En parallèle, la France est aussi porte-plume des résolutions du Conseil de sécurité de l’ONU sur la RDC. L’ambassade de France à Kinshasa a, à ce titre, été régulièrement sollicitée ces derniers mois par l’entourage de Félix Tshisekedi pour obtenir une attitude plus ferme de Paris vis-à-vis du Rwanda. L’autre dossier sur lequel Paris a été sollicité était le régime onusien de notification sur les livraisons d’armes, auquel Kinshasa était soumis depuis la levée de l’embargo, en 2008. Dans la pratique, seuls les fournisseurs étaient tenus de signaler d’éventuelles livraisons, seulement pour un type restreint d’équipements. En difficulté face au M23, Kinshasa avait fait de cette question l’un de ces arguments pour dénoncer « un embargo qui ne dit pas son nom » et critiquer l’attitude de la communauté internationale, après le renouvellement de ce régime en juin dernier.

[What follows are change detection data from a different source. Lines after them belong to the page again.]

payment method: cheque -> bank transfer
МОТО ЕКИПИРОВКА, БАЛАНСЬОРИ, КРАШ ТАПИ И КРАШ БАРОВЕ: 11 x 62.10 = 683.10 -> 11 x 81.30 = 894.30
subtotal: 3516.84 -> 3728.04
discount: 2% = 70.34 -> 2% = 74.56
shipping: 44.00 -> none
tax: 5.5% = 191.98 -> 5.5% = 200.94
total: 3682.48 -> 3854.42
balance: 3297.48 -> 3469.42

À l’époque, la France avait mis sur la table la suppression du système de notifications, mais avait finalement dû revoir sa copie face à l’opposition des États-Unis et du Royaume-Uni. Le dossier a finalement été relancé par Paris en décembre et le Conseil de sécurité a finalement mis un terme à ce dispositif.
« En même temps » diplomatique
Les diplomates d’Emmanuel Macron assument aujourd’hui la volonté de « parler à tout le monde dans ce conflit ». « Le problème aujourd’hui c’est que les solutions préconisées par les médiateurs ne sont pas appliquées », souligne une source élyséenne qui ajoute que le sujet a été abordé lors de l’entretien entre le président Macron et son homologue Ali Bongo Ondimba. Il sera aussi mis sur la table à Luanda et à Brazzaville.

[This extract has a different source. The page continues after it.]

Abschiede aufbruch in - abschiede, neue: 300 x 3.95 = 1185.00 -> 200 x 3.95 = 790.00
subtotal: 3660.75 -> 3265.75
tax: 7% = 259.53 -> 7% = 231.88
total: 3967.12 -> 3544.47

Mais ce « en même temps » diplomatique semble actuellement difficile à mettre à œuvre. Face à l’impasse diplomatique dans laquelle se trouve la sous-région, la RDC est en quête de soutiens francs dans la guerre qui l’oppose au Rwanda. Kigali, de son côté, n’a pas manqué de critiquer les condamnations survenues en décembre, dont celle de la France. « Nous attendons d’un pays avec lequel nous entretenons de bonnes relations une attitude plus constructive », glisse une source officielle rwandaise.
« Lorsque, à l’invitation du président Macron, j’ai accepté de rencontrer Félix Tshisekedi en septembre dernier à New York, c’était parce que je pensais qu’Emmanuel Macron était animé par la volonté sincère de contribuer au règlement du problème, expliquait Paul Kagame dans une interview à Jeune Afrique en janvier dernier. J’espère donc que la France saura aborder ce dossier d’une meilleure manière et de la façon appropriée ».